[Version difference data]
# # #

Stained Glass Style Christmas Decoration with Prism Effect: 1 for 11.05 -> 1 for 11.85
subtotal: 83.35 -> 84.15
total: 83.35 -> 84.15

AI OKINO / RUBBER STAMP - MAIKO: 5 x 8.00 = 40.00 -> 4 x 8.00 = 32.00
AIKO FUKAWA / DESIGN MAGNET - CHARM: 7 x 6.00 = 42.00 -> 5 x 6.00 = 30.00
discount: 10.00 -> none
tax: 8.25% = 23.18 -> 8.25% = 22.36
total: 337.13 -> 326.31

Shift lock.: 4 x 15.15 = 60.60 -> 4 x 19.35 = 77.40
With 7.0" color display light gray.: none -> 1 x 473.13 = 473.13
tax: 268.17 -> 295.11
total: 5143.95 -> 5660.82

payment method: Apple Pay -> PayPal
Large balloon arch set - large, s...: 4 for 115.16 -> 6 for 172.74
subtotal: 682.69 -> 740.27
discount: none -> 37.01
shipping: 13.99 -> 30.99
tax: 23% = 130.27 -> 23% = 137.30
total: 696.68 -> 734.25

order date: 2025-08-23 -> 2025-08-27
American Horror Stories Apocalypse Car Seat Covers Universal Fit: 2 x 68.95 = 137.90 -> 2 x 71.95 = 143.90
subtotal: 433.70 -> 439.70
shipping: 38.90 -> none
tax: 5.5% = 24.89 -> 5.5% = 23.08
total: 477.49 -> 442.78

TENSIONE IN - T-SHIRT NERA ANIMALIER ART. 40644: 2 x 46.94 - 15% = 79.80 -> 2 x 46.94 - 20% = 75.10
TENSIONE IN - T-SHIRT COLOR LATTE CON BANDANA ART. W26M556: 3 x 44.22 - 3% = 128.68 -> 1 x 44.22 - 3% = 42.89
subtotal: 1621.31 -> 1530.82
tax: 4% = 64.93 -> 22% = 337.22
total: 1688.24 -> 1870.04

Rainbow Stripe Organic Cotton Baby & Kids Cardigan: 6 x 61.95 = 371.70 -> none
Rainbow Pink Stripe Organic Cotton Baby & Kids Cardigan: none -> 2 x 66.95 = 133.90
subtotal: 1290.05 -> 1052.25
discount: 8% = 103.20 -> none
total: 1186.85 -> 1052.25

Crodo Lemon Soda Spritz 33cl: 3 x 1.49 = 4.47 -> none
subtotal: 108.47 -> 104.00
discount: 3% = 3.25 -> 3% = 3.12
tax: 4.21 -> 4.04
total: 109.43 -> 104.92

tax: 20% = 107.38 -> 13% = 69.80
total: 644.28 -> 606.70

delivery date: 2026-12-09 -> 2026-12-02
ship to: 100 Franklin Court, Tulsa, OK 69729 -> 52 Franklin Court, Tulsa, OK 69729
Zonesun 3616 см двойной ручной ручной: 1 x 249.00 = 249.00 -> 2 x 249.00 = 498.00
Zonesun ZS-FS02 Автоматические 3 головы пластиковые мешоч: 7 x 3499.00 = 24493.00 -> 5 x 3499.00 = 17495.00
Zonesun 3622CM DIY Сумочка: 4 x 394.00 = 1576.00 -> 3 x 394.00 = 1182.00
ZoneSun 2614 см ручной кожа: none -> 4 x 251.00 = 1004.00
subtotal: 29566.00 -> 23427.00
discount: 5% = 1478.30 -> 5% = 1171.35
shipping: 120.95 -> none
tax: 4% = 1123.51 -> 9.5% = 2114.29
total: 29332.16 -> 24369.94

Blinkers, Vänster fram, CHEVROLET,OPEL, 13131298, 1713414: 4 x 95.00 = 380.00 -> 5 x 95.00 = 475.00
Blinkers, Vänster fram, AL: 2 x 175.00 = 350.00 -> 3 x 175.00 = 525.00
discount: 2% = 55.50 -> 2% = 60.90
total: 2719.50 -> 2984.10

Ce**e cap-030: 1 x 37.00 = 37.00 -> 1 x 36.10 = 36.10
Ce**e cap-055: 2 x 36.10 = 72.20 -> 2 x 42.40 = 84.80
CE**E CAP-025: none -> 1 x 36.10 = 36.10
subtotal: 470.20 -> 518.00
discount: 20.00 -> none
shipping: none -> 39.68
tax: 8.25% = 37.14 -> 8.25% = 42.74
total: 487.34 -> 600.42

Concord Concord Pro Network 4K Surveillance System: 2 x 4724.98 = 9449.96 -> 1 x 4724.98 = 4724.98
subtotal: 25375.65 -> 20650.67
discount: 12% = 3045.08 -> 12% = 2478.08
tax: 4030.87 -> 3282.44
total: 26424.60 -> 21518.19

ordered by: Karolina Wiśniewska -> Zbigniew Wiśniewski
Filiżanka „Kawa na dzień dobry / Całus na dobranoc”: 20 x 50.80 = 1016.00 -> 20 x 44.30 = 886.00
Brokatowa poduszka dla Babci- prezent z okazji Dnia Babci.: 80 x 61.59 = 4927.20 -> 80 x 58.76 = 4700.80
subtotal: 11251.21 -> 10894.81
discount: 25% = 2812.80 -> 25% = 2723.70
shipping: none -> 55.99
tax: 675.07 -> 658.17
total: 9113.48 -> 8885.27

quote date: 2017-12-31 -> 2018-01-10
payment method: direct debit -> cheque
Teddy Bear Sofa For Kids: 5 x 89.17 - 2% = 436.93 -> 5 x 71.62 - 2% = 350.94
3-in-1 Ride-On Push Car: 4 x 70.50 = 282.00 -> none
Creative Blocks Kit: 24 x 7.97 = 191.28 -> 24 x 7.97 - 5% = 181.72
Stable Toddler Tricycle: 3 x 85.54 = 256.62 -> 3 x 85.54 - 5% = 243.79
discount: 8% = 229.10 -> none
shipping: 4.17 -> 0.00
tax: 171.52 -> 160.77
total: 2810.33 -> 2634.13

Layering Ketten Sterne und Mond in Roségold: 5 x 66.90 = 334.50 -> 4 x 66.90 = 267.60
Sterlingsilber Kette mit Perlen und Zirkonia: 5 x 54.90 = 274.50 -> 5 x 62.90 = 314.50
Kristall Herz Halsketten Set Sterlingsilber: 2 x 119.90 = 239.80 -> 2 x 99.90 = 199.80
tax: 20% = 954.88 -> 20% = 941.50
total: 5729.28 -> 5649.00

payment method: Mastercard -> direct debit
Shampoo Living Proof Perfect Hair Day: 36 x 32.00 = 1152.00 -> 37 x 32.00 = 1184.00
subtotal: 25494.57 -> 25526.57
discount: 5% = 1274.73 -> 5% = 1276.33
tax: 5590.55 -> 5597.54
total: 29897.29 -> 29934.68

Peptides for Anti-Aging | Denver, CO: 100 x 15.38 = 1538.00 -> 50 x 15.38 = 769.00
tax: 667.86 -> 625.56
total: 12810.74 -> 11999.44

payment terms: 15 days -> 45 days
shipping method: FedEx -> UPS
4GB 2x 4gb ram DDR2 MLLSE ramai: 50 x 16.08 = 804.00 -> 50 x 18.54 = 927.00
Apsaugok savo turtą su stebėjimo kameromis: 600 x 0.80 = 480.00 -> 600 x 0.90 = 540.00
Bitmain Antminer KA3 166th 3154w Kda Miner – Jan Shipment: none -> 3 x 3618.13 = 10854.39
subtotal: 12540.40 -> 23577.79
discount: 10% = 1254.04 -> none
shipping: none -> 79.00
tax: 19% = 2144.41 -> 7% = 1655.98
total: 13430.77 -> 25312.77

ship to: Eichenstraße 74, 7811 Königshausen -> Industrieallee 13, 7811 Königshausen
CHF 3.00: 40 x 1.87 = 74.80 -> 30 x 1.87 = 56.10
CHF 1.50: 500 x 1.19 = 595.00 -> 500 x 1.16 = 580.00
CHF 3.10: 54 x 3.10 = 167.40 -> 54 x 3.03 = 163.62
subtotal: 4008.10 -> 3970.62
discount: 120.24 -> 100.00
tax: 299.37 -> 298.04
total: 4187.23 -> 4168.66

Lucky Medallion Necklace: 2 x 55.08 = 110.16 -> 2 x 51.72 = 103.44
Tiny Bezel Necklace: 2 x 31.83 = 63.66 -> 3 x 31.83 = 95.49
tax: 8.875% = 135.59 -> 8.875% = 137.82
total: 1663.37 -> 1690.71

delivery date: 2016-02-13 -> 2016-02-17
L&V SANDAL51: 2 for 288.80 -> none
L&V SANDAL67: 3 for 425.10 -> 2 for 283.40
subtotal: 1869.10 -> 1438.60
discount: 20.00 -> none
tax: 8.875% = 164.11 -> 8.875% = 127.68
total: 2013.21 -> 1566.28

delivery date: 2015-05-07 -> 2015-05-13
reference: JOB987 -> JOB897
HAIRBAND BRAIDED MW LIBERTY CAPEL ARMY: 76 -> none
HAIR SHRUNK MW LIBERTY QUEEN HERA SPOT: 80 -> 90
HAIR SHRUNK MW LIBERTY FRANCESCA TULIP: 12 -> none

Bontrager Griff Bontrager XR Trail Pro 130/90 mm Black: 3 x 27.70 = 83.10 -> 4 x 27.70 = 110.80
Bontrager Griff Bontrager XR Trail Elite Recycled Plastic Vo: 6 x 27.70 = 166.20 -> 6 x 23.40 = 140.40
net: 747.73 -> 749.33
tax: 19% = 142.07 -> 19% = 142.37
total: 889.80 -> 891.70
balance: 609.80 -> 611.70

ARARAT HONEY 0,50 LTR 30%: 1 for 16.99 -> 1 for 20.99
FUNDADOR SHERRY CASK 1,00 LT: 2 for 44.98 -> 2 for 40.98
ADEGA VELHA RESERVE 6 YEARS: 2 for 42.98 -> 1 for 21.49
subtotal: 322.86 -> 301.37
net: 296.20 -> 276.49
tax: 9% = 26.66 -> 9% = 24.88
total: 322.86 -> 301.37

# # #

Problem to solve -> Search the entries for "TENSIONE" and copy each matching line.

Response to the exercise ->
TENSIONE IN - T-SHIRT NERA ANIMALIER ART. 40644: 2 x 46.94 - 15% = 79.80 -> 2 x 46.94 - 20% = 75.10
TENSIONE IN - T-SHIRT COLOR LATTE CON BANDANA ART. W26M556: 3 x 44.22 - 3% = 128.68 -> 1 x 44.22 - 3% = 42.89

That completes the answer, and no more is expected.